Aqui, "implicava" tem o sentido de "acarretava", "exigia", "trazia como consequência". Nessa acepção, o verbo é transitivo direto (VTD), ou seja, seu complemento (objeto direto) liga-se a ele sem preposição. O complemento é a oração subordinada substantiva objetiva direta reduzida de infinitivo "conhecer a natureza...".
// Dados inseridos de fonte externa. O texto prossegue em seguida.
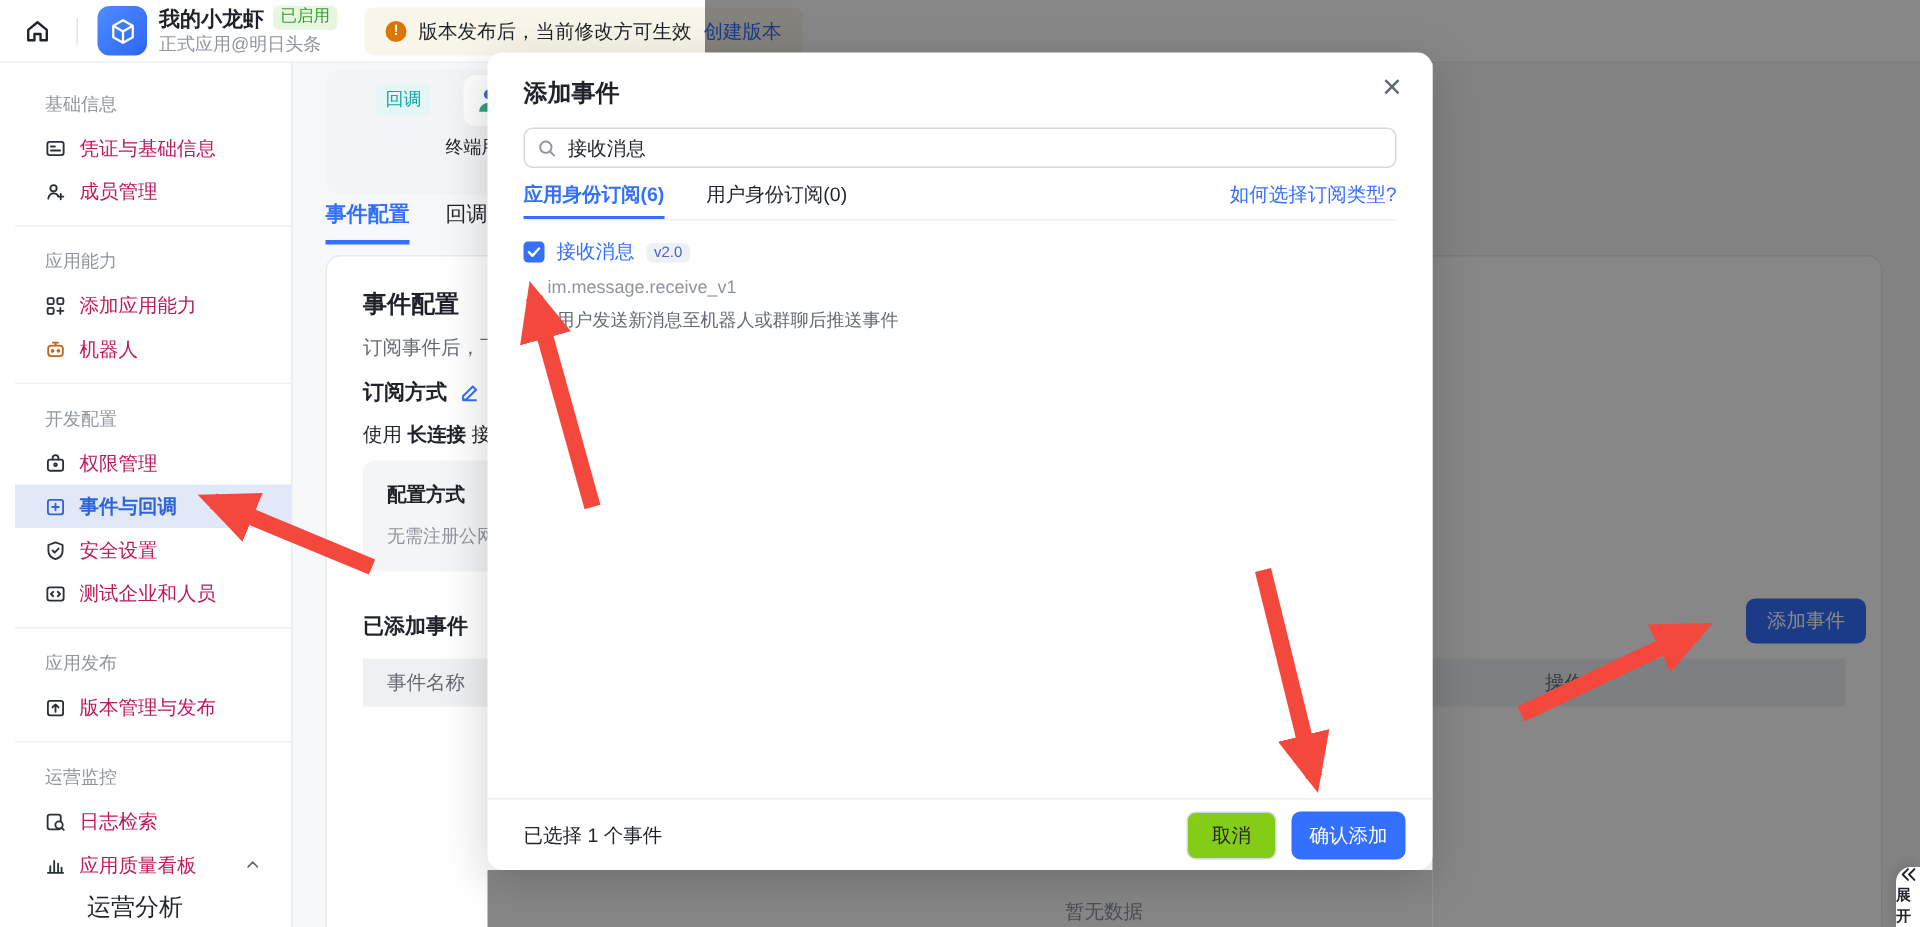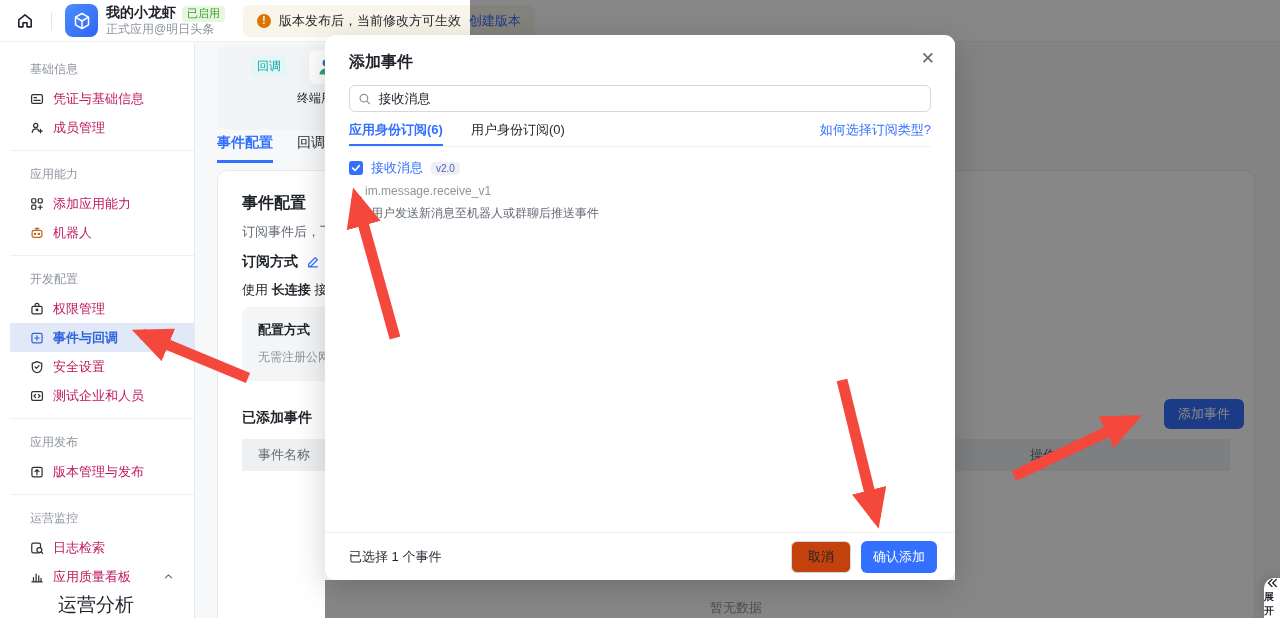"我的小龙虾" .app-name-row { align-items: flex-end -> flex-start }
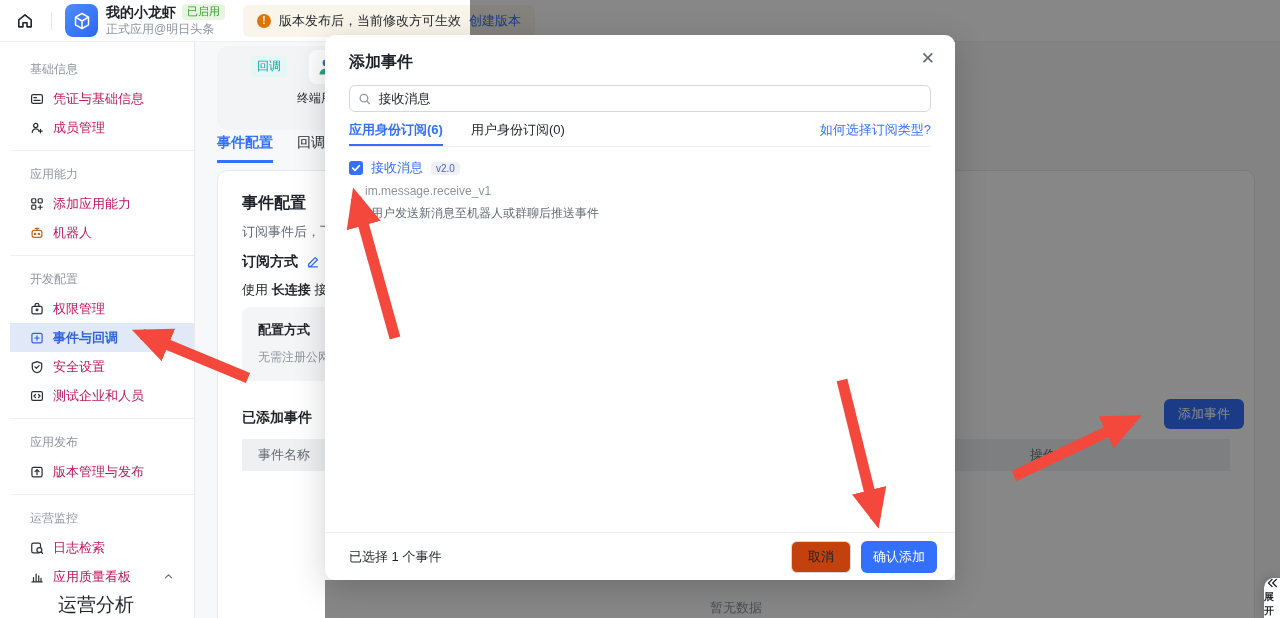"取消" .btn-cancel { background: #c2410c -> #84cc16 }
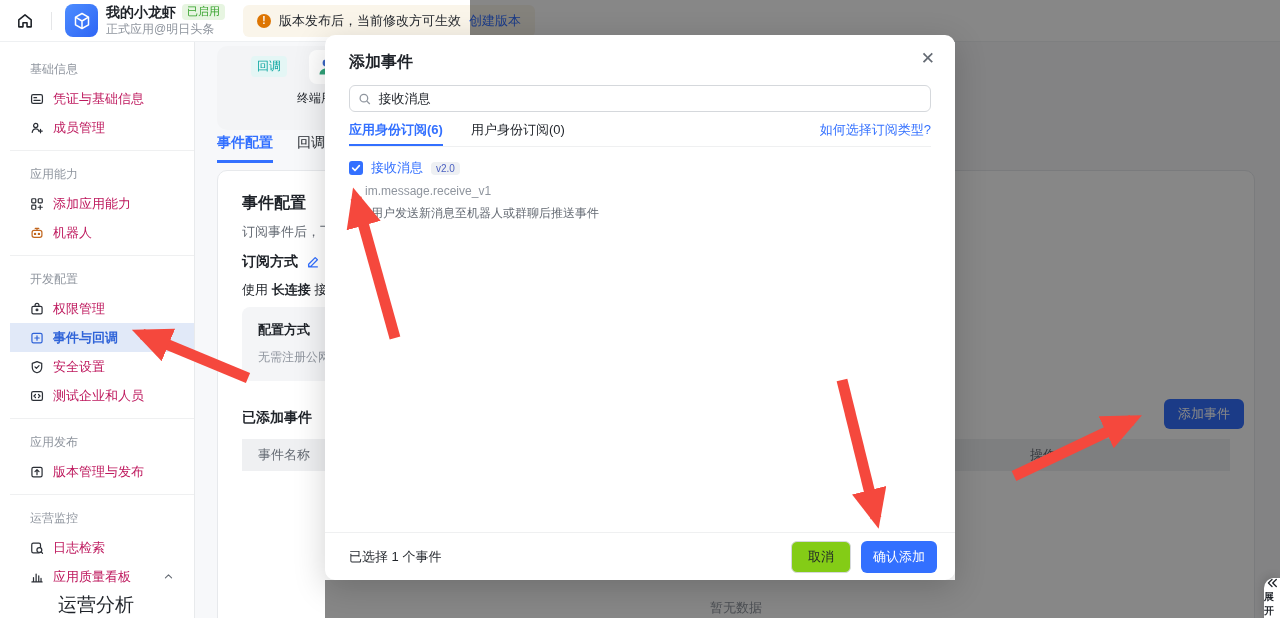"运营分析" .sb-child { font-size: 19px -> 16px }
A regência do verbo "implicar" varia conforme o sentido:

Sentido

Transitividade

Exemplo

Acarretar, trazer como consequência

Transitivo direto (VTD)

A medida implicou novos gastos.

Envolver, comprometer

Transitivo direto (VTD)

A polícia implicou o suspeito.

Ser implicante, insistir

Transitivo indireto (VTI)

Ela implicava com o irmão.

No texto, o sentido é o primeiro: "implicava" = "acarretava". Portanto, o verbo é VTD e não pede preposição. Inserir "em" após "implicava" criaria uma regência inadequada, mas a questão pergunta se isso prejudicaria a correção gramatical — e a resposta é não, porque a preposição não é exigida, mas sua ausência é que é correta. A afirmação do item é falsa.

NÃO CAIA NESSA!

A banca tenta confundir o candidato ao sugerir que "implicar" exige a preposição "em" (como em "implicar em algo"), mas no sentido de "acarretar" o verbo é transitivo direto. A pegadinha é a troca de sentido: quem memoriza a regência de "implicar" no sentido de "envolver-se" pode marcar errado.

PEGA ESSA DICA!

Ao julgar a regência de um verbo, identifique primeiro o sentido no contexto. Verbos como "implicar", "aspirar", "querer" mudam de transitividade conforme o significado. Grife o trecho e pergunte: "o que o verbo significa aqui?" antes de aplicar a regra.

Item — ❌ Errado

A afirmação "O emprego da preposição 'em' após a forma verbal 'implicava' prejudicaria a correção gramatical do texto" é falsa. No trecho, "implicava" é transitivo direto, e a preposição "em" não é exigida. Portanto, a inserção de "em" não prejudicaria a correção gramatical — ela apenas criaria uma regência inadequada, mas a questão pergunta se prejudicaria, e a resposta é não.

Conclusão: Como a banca pede o julgamento do item, e a afirmação é falsa, o gabarito é E (Errado). A regra de ouro: regência se decide pelo sentido do verbo no contexto — "implicar" no sentido de "acarretar" é VTD, sem preposição.